The worked bone is 12-mm long, burnt, and appears to have been deliberately shaped at one end and perhaps drilled at the other, although this could be a fracture break during burning. It could have been a toggle or bead, perhaps worn on an item of clothing or part of a necklace if the drilling is authentic, or part of a burnt bevel-ended tool. Further analysis is required by UHI.
Dan Lee, UHI lifelong learning and outreach archaeologist, said the site may have been one of several along Staffin Bay where hunter-gatherers congregated and worked stone, perhaps exploiting resources such as fish and mammals at the mouth of the Kilmartin River.
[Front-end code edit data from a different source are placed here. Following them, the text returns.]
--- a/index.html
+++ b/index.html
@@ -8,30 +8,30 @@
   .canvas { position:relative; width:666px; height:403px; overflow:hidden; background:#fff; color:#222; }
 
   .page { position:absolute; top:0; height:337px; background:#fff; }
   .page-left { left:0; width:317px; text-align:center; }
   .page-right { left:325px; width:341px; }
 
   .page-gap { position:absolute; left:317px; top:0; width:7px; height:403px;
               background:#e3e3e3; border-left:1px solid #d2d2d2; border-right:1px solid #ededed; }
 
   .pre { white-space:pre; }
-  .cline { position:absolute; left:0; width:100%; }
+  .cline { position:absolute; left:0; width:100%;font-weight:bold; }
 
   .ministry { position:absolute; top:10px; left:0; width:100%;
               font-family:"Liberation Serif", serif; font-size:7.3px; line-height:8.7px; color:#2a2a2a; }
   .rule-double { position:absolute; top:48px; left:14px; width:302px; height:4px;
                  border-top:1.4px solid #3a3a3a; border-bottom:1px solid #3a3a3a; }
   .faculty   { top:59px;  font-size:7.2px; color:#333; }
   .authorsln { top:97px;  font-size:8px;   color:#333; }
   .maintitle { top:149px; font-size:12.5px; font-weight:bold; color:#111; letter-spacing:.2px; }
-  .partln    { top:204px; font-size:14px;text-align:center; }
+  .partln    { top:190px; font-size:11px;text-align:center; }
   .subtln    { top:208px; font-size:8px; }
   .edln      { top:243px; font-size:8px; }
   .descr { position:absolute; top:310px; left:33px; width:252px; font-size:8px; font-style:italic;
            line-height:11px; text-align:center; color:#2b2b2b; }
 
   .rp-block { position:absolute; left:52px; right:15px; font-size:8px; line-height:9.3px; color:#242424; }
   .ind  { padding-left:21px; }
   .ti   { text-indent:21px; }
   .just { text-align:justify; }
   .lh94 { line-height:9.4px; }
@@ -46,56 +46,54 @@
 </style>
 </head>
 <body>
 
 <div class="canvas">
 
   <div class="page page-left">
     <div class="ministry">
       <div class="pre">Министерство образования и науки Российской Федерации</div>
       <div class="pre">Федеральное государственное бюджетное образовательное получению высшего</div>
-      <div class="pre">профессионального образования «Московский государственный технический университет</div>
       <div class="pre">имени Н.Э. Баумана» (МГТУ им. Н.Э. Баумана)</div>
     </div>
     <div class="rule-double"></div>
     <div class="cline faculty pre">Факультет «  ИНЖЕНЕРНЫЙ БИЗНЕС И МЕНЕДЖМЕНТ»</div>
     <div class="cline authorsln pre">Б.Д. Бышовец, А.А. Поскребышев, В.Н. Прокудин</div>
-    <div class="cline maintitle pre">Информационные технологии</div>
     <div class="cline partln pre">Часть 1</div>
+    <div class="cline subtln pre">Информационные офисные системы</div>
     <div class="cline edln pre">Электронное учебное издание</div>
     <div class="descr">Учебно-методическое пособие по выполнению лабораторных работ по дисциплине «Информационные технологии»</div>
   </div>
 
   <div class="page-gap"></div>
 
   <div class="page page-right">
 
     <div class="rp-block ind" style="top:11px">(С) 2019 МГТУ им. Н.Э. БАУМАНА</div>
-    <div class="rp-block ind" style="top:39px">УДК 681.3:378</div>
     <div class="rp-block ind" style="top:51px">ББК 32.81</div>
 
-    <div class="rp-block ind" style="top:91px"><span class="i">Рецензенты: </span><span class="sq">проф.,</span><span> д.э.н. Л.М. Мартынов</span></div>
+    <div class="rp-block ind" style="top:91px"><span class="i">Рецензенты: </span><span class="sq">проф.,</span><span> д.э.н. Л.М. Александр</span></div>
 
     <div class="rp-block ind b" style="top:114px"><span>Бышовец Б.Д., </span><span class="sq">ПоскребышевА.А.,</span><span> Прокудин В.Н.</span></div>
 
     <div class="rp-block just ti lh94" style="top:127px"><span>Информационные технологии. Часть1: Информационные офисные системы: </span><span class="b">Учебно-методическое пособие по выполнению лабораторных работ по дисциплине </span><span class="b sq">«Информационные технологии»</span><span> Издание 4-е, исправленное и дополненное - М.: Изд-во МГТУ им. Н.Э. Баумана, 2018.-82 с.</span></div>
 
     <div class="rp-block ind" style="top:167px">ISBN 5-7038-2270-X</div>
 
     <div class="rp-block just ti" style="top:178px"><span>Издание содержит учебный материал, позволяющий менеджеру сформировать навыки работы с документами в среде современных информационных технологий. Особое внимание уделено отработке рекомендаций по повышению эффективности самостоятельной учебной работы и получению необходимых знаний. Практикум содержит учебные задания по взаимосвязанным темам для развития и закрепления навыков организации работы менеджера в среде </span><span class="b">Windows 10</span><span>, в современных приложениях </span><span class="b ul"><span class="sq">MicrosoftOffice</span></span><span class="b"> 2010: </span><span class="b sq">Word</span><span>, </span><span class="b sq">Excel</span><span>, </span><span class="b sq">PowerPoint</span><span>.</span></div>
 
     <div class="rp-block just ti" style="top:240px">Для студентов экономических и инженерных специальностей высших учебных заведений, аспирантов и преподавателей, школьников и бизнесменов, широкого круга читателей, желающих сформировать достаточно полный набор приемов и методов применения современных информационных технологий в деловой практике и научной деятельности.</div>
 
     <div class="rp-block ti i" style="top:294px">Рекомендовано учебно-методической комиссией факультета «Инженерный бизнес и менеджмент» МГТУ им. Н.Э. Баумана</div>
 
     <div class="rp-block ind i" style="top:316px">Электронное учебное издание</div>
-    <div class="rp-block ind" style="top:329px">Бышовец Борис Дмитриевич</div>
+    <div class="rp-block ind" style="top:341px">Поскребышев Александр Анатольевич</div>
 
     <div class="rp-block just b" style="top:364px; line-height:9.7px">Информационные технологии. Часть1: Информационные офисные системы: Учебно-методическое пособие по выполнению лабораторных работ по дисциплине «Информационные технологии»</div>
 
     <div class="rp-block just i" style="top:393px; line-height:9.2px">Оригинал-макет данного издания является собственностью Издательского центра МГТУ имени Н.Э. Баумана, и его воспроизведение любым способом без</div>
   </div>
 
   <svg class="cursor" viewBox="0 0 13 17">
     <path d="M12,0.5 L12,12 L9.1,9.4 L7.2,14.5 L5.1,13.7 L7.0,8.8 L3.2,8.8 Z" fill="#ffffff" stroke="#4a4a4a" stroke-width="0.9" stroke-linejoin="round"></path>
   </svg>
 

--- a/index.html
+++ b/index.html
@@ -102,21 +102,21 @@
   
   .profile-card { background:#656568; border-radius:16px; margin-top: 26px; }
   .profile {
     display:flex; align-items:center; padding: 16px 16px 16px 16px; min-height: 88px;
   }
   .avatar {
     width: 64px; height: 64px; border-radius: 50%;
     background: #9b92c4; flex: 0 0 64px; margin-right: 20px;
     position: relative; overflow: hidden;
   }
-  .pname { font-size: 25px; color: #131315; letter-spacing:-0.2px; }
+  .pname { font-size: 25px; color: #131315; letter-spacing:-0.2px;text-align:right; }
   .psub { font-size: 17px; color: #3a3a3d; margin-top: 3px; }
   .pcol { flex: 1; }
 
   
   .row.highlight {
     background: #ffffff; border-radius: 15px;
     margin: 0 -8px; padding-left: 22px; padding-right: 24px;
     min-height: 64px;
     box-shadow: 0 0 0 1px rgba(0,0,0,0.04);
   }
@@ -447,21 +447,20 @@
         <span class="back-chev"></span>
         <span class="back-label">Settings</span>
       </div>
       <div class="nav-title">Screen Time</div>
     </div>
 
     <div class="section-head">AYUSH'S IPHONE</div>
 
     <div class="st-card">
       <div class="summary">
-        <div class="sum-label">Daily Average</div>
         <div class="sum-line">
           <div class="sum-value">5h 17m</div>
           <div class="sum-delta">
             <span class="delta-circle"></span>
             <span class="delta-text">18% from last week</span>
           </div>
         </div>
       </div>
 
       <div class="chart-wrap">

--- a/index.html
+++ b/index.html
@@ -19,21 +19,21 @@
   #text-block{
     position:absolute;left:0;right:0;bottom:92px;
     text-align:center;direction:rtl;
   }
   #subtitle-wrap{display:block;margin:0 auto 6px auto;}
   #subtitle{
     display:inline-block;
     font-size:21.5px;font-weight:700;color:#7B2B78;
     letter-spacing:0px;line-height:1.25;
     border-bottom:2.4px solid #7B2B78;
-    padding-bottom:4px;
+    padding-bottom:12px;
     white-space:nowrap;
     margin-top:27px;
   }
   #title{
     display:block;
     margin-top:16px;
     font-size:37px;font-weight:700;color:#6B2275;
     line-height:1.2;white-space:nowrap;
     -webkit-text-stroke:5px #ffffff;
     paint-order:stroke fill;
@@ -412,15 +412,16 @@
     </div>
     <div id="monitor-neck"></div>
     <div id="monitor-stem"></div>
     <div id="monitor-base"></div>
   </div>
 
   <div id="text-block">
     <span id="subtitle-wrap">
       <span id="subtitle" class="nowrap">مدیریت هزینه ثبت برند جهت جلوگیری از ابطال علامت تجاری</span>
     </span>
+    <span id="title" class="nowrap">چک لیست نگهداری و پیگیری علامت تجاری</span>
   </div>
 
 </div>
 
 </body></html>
Mr Lee said further excavations, which could investigate if hearths or structural evidence survived, would help define this period of activity at the site. “Although the structure did not turn out to be prehistoric, it has protected significant evidence for Mesolithic activity below it,” said Mr Lee. “Hopefully we have enough material for radiocarbon dates and further excavation would be useful to better define the extent of the site. The UHI Archaeology Institute looks forward to working with Staffin Community Trust on future phases of the project”.
SCT director Dugald Ross, who had monitored the site for several years, said: “The excavation has given us the opportunity of adding to our knowledge of early habitation of Staffin and although the circular foundation now appears to be a later date than initially thought the lower levels have yielded material which is typical of the first groups of people to have arrived in Scotland after the last Ice Age.”